Mission Remission is a community who share stories, tips, and support to make life beyond cancer a little less scary and a lot more hopeful. Following on from the Safe Sick Pay campaign that Steve Pointon from Action Kidney Cancer was involved with, Steve was asked to share is story with Mission Remission for a series of articles and interviews that were broadcast on Saturday 10 May on BBC Radio 4. Steve’s story has now been published by The Telegraph.

Read more in The Telegraph here

If you are not able to access this article, here is Steve’s story:

I had to fight for half-pay while recovering from surgery

Steve Pointon, 45, from Crewe, experienced a problem employer when he was diagnosed with kidney cancer in 2016.

“At the time I worked for a security firm and was back to work just six weeks after my operation,” he says. “I’d had to fight to negotiate half-pay during my absence and when I came back it was full-on. There was limited opportunity for flexibility, despite the fact I’d just had major surgery.”

When his cancer returned in 2018, things took a downward turn. “I had to go to hospital for four five-day admissions for very aggressive immunotherapy treatment, which needed several weeks of recovery each time,” he says. After the initial eight weeks of treatment he was told by his healthcare team he could do “light work” but this wasn’t enough for his employer.

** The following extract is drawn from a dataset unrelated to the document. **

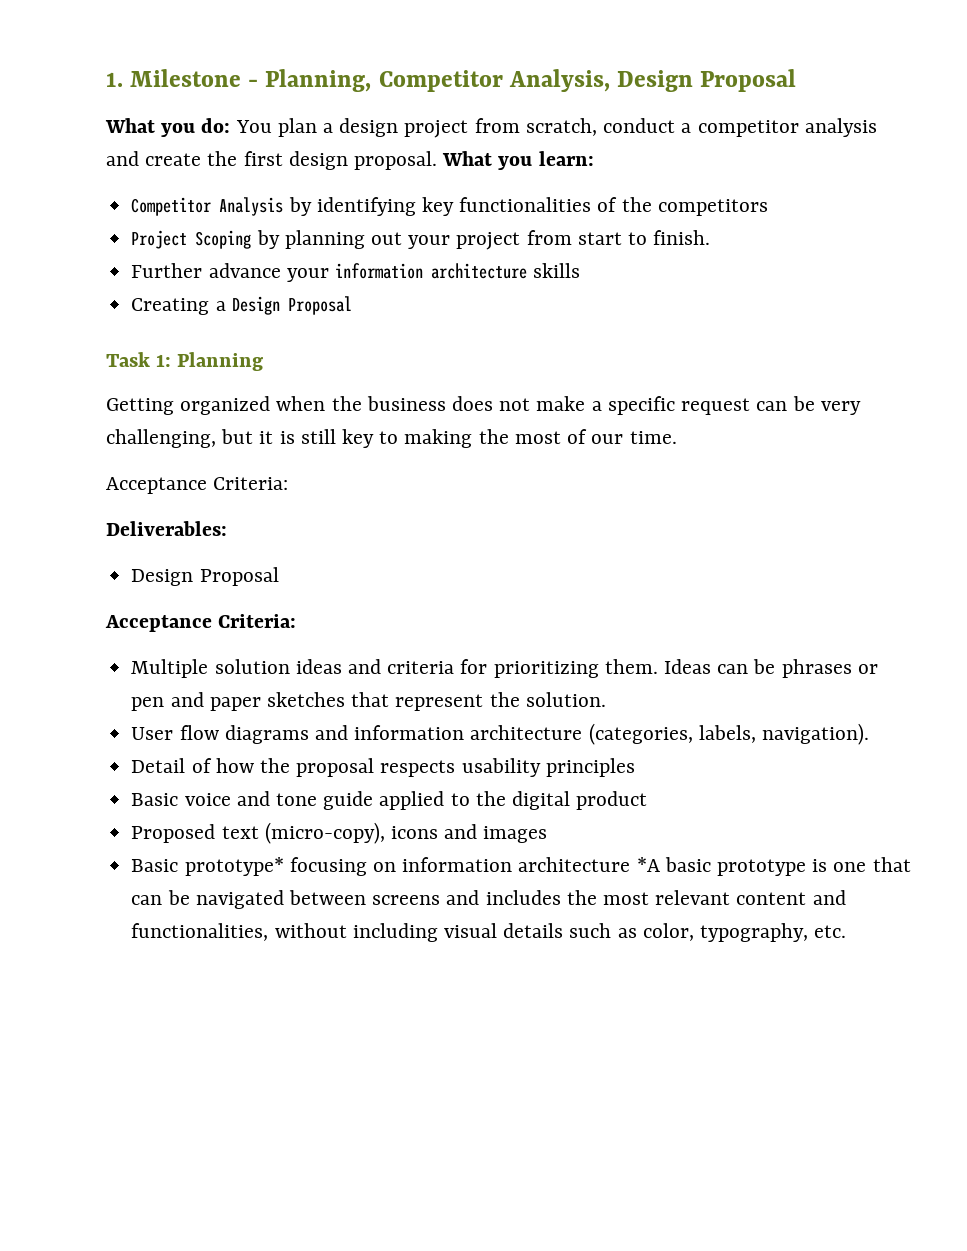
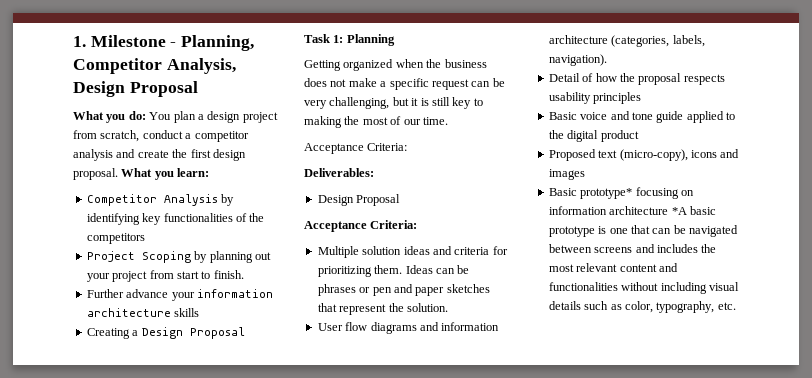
- Basic prototype* focusing on information architecture *A basic prototype is one that can be navigated between screens and includes the most relevant content and functionalities, without including visual details such as color, typography, etc.
+ Basic prototype* focusing on information architecture *A basic prototype is one that can be navigated between screens and includes the most relevant content and functionalities without including visual details such as color, typography, etc.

“I received an email in the hospital about when I was coming back. When I returned, I was called into a meeting for a dressing down about not working hard enough. They had me travelling across the UK and going for early and late meetings. I was also told off for not working over the weekends,” Pointon says.

Following the gruelling treatment he was incapable of working the long, stressful hours that his employer demanded. “I was forced to leave and go on statutory sick pay, so my finances took a huge hit,” he says. “I took legal action against my employer, which ended up being more stressful than my cancer treatment.”

Although he won the case in 2021 for breach of disability discrimination, constructive dismissal and harassment, he paid a lot of money to get to tribunal, and the emotional burden caused his mental health to decline.

Pointon has since retrained as a mental health counsellor, and now has his own counselling business – as well as working for Action Kidney Cancer and a hospice in Cheshire. While he enjoys his work now, it’s been extremely hard to get there.

“There’s no support for people to retrain after cancer, so I had to take loans and rely on family to get me through the training,” he says. “That option isn’t available to everyone and it’s a really hard path to take.

It would be great to see better support for people to retrain after serious illness.”